■ Task to complete ■
For the data below, the lines that hold "padding" should be counted; only the resulting number is expected.

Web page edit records
»»

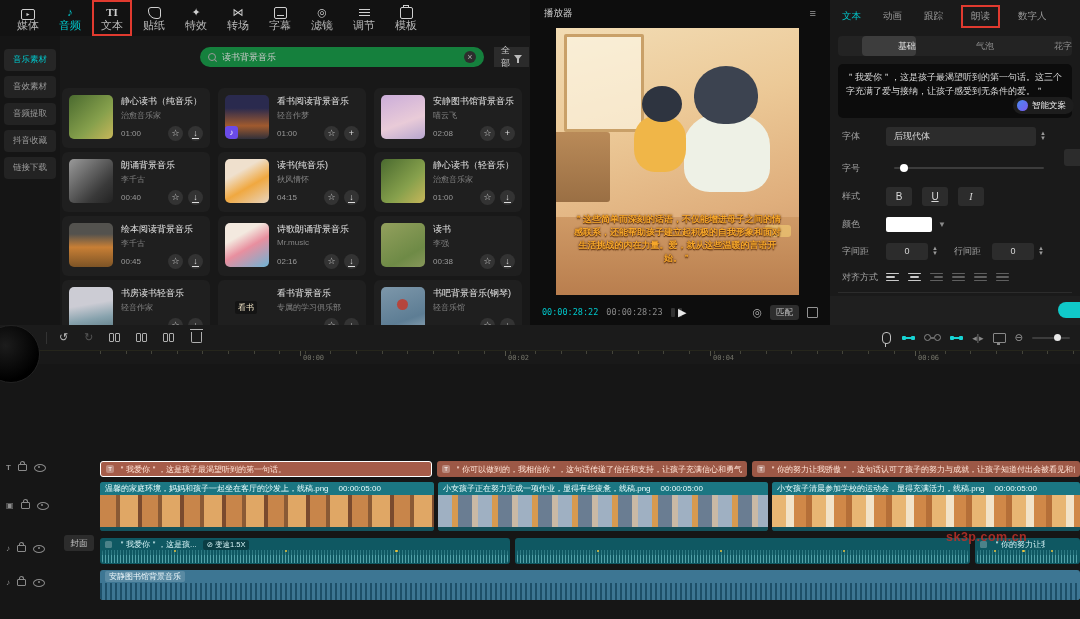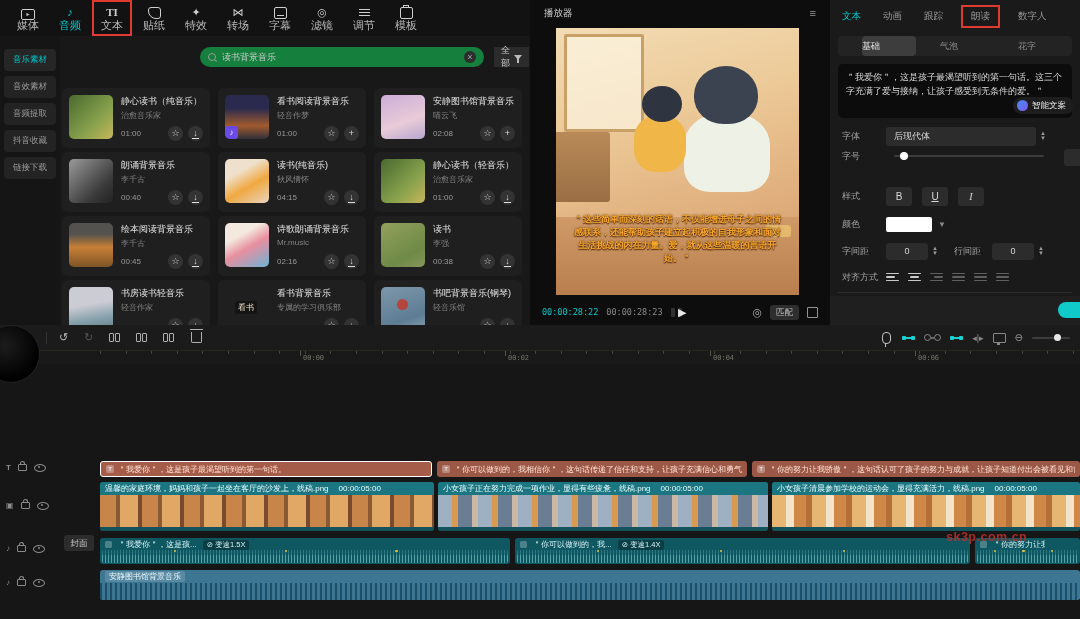--- a/index.html
+++ b/index.html
@@ -87,32 +87,32 @@
   #ratiobtn{height:15px;background:#2e2e2e;border-radius:3px;color:#bdbdbd;font-size:8.5px;line-height:15px;padding:0 6px;}
   .fullscr{width:9px;height:9px;border:1px solid #aaa;border-radius:1px;opacity:.85;}
 
   
   #inspector{position:absolute;left:830px;top:0;width:250px;height:325px;background:#1a1a1a;}
   #itabs{position:absolute;left:10px;top:0;right:6px;height:32px;display:flex;align-items:center;gap:18px;}
   .itab{color:#9a9a9a;font-size:9.5px;position:relative;padding:3px 2px;}
   .itab.active{color:#00c7cb;}
   .itab.redbox{outline:2px solid #e03a2f;padding:3px 8px;}
   #isubtabs{position:absolute;left:8px;top:36px;right:8px;height:20px;background:#232323;border-radius:4px;display:flex;}
-  .isub{flex:1;text-align:left;line-height:20px;font-size:9px;color:#8d8d8d;border-radius:4px;margin-left:24px;}
+  .isub{flex:1;text-align:right;line-height:20px;font-size:9px;color:#8d8d8d;border-radius:4px;margin-left:24px;}
   .isub.active{background:#3d3d3d;color:#e8e8e8;}
   #itextbox{position:absolute;left:8px;top:64px;right:8px;height:54px;background:#0c0c0c;border-radius:5px;color:#d8d8d8;font-size:9px;line-height:1.55;padding:7px 8px;box-sizing:border-box;}
   #smartpill{position:absolute;right:-2px;bottom:4px;display:flex;align-items:center;gap:4px;background:#1d1d1d;border-radius:9px;padding:2px 8px 2px 4px;}
   #smartpill .bluedot{width:11px;height:11px;border-radius:50%;background:linear-gradient(135deg,#4a8af0,#7a5af0);}
   #smartpill .sptext{color:#e8e8e8;font-size:8.5px;white-space:nowrap;}
   .irow{position:absolute;left:12px;right:0;height:20px;display:flex;align-items:center;}
   .ilabel{width:44px;color:#a0a0a0;font-size:9px;flex:0 0 auto;}
   #fontrow{top:126px;}
   #fontsel{width:150px;height:19px;background:#2c2c2c;border-radius:3px;color:#d8d8d8;font-size:9px;line-height:19px;padding:0 8px;box-sizing:border-box;}
   .stepcol{display:flex;flex-direction:column;margin-left:4px;color:#9a9a9a;font-size:6px;line-height:5px;}
-  #sizerow{top:146px;}
+  #sizerow{top:158px;}
   #sizetrack{position:relative;width:150px;height:2px;background:#3c3c3c;border-radius:1px;margin-left:8px;}
   #sizehandle{position:absolute;left:6px;top:-3.5px;width:8px;height:8px;border-radius:50%;background:#fff;}
   #sizebox{position:absolute;right:-10px;top:149px;width:26px;height:17px;background:#2c2c2c;border-radius:3px;}
   #stylerow{top:186px;}
   .stybtn{width:26px;height:19px;background:#2c2c2c;border-radius:3px;color:#d8d8d8;font-size:10px;text-align:center;line-height:19px;margin-right:10px;}
   .stybtn.u{text-decoration:underline;}
   .stybtn.i{font-style:italic;font-family:"Liberation Serif",serif;}
   #colorrow{top:214px;}
   #swatch{width:46px;height:15px;background:#fff;border-radius:2px;}
   .chev{color:#8a8a8a;font-size:8px;margin-left:6px;}
@@ -707,25 +707,20 @@
             <span class="aicon"></span>
             <span class="alabel" style="max-width: 55%;">＂我爱你＂，这是孩...</span>
             <span class="speedbadge">⊘ 变速1.5X</span>
           </div>
           <div class="awave"></div>
           <span class="beatdot" style="left: 73.8px;"></span>
           <span class="beatdot" style="left: 184.5px;"></span>
           <span class="beatdot" style="left: 295.2px;"></span>
         </div>
         <div class="aclip" style="left: 515px; width: 455px;">
-          <div class="alabelrow">
-            <span class="aicon"></span>
-            <span class="alabel" style="max-width: 55%;">＂你可以做到的，我...</span>
-            <span class="speedbadge">⊘ 变速1.4X</span>
-          </div>
           <div class="awave"></div>
           <span class="beatdot" style="left: 81.9px;"></span>
           <span class="beatdot" style="left: 204.75px;"></span>
           <span class="beatdot" style="left: 327.6px;"></span>
         </div>
         <div class="aclip" style="left: 975px; width: 105px;">
           <div class="alabelrow">
             <span class="aicon"></span>
             <span class="alabel" style="max-width: 55%;">＂你的努力让我...</span>
           </div>

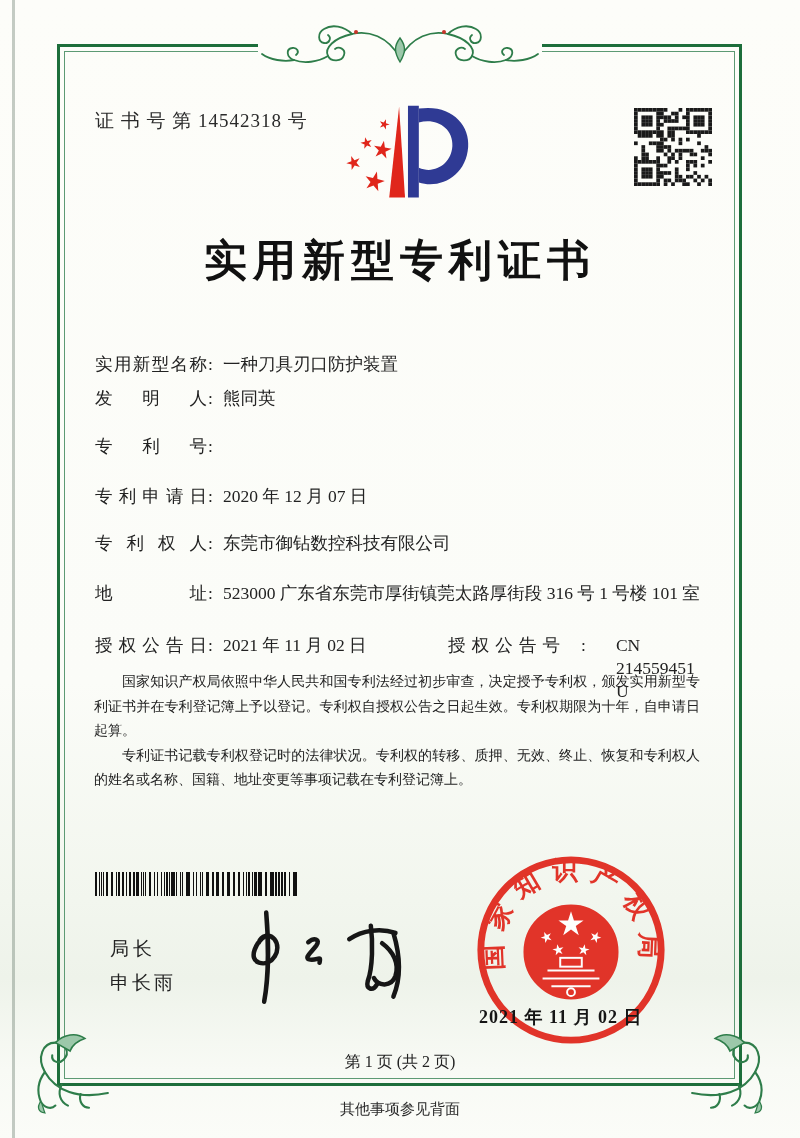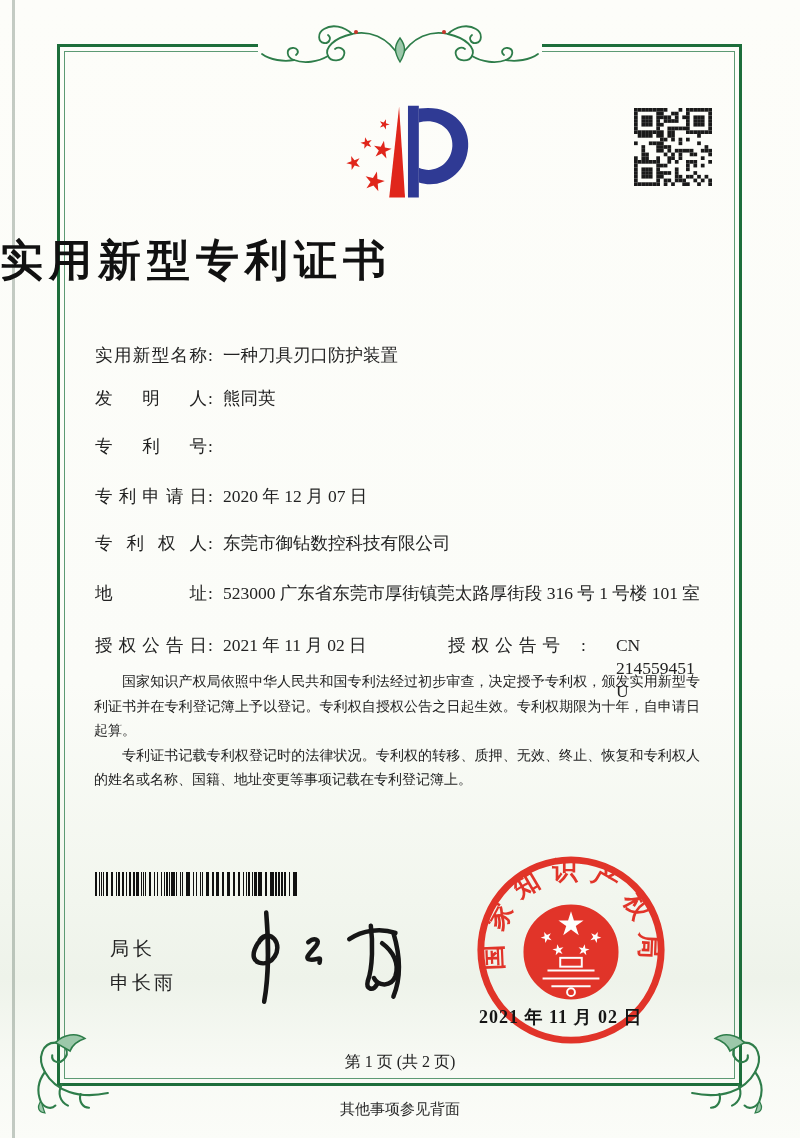--- a/index.html
+++ b/index.html
@@ -7,21 +7,21 @@
     position:relative;width:800px;height:1138px;margin:0 auto;overflow:hidden;
     background:linear-gradient(180deg,#fdfdf9 0%,#fbfcf8 60%,#f2f6ee 79%,#eef3ea 86%,#f8faf5 94%,#fbfcf8 100%);
     font-family:"Liberation Serif","DejaVu Serif",serif;color:#222;
   }
   .scan-edge{position:absolute;left:12px;top:0;bottom:0;width:3px;background:rgba(90,110,95,.35);}
   .frame{position:absolute;left:57px;top:44px;width:679px;height:1036px;border:3px solid #1d6e3b;}
   .frame-inner{position:absolute;left:4px;top:4px;right:4px;bottom:4px;border:1px solid #5d9a74;}
   .cert-no{position:absolute;left:95px;top:108px;font-size:19px;letter-spacing:1px;color:#2a2a2a;}
   .logo{position:absolute;left:332px;top:94px;}
   .qr{position:absolute;left:634px;top:108px;width:78px;height:78px;}
-  .title{position:absolute;left:0;top:232px;width:100%;font-size:43px;font-weight:bold;letter-spacing:6px;color:#111;}
+  .title{position:absolute;left:0;top:232px;width:100%;text-align:center;font-size:43px;font-weight:bold;letter-spacing:6px;color:#111;}
   .field{position:absolute;left:95px;width:615px;font-size:17.5px;display:flex;align-items:baseline;}
   .lb{display:inline-block;width:112px;text-align:justify;text-align-last:justify;flex:none;font-weight:500;}
   .co{flex:none;margin:0 10px 0 1px;}
   .val{flex:1;line-height:23px;}
   .addr-val{max-width:480px;}
   .grant2{position:absolute;left:353px;top:0;display:flex;align-items:baseline;width:260px;gap:20px;}
   .paras{position:absolute;left:94px;top:670px;width:606px;font-size:14px;line-height:24.5px;text-align:justify;}
   .paras p{margin:0;text-indent:2em;}
   .barcode{position:absolute;left:95px;top:872px;width:208px;height:24px;}
   .signer-title{position:absolute;left:110px;top:936px;font-size:19px;letter-spacing:4px;}
@@ -76,20 +76,21 @@
     <g stroke="#2e7d4a" stroke-width="2" fill="none" stroke-linecap="round">
       <path d="M78,60 C50,66 28,58 18,40 C10,26 16,12 28,12 C38,12 42,22 36,28 C31,33 24,30 25,24"></path>
       <path d="M18,40 C12,48 10,58 14,68 C17,74 24,76 28,72"></path>
       <path d="M34,52 C30,60 32,68 40,72"></path>
       <path d="M52,61 C50,68 54,74 60,74"></path>
     </g>
     <path d="M28,12 C36,4 48,2 56,8 C50,10 44,14 42,20 Z" fill="#9cc8aa" stroke="#2e7d4a" stroke-width="1.5"></path>
     <path d="M14,68 C10,74 12,78 18,79 C16,74 16,71 14,68 Z" fill="#9cc8aa" stroke="#2e7d4a" stroke-width="1.2"></path>
   </svg>
 
+  <div class="cert-no">证 书 号 第 14542318 号</div>
 
   <svg class="logo" width="148" height="120" viewBox="0 0 150 120">
     <defs>
       <path id="star5" d="M0,-10 L2.23,-3.07 L9.51,-3.09 L3.61,1.17 L5.88,8.09 L0,3.8 L-5.88,8.09 L-3.61,1.17 L-9.51,-3.09 L-2.23,-3.07 Z"></path>
     </defs>
     <polygon points="68,12 58,104 74,104" fill="#e0261b"></polygon>
     <polygon points="77,11 88,11 88,104 77,104" fill="#2f3a94"></polygon>
     <path d="M88,14 C120,9 140,30 138,53 C136,82 110,96 88,89 L88,74 C104,81 121,70 122,52 C123,33 105,23 88,28 Z" fill="#2f3a94"></path>
     <g fill="#e0261b">
       <use href="#star5" transform="translate(53,30) scale(0.55) rotate(18)"></use>
@@ -315,21 +316,21 @@
       <rect x="32" y="80" width="4" height="4" fill="#1a1a1a"></rect>
       <rect x="40" y="80" width="4" height="4" fill="#1a1a1a"></rect>
       <rect x="52" y="80" width="4" height="4" fill="#1a1a1a"></rect>
       <rect x="56" y="80" width="4" height="4" fill="#1a1a1a"></rect>
       <rect x="68" y="80" width="4" height="4" fill="#1a1a1a"></rect>
       <rect x="80" y="80" width="4" height="4" fill="#1a1a1a"></rect>
     </svg>
 
   <div class="title">实用新型专利证书</div>
 
-  <div class="field" style="top:343px">
+  <div class="field" style="top:352px">
     <span class="lb">实用新型名称</span>
       <span class="co">:</span>
     <span class="val">一种刀具刃口防护装置</span>
   </div>
   <div class="field" style="top:386px">
     <span class="lb">发明人</span>
       <span class="co">:</span>
     <span class="val">熊同英</span>
   </div>
   <div class="field" style="top:434px">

««

■ Reply to the task ■
6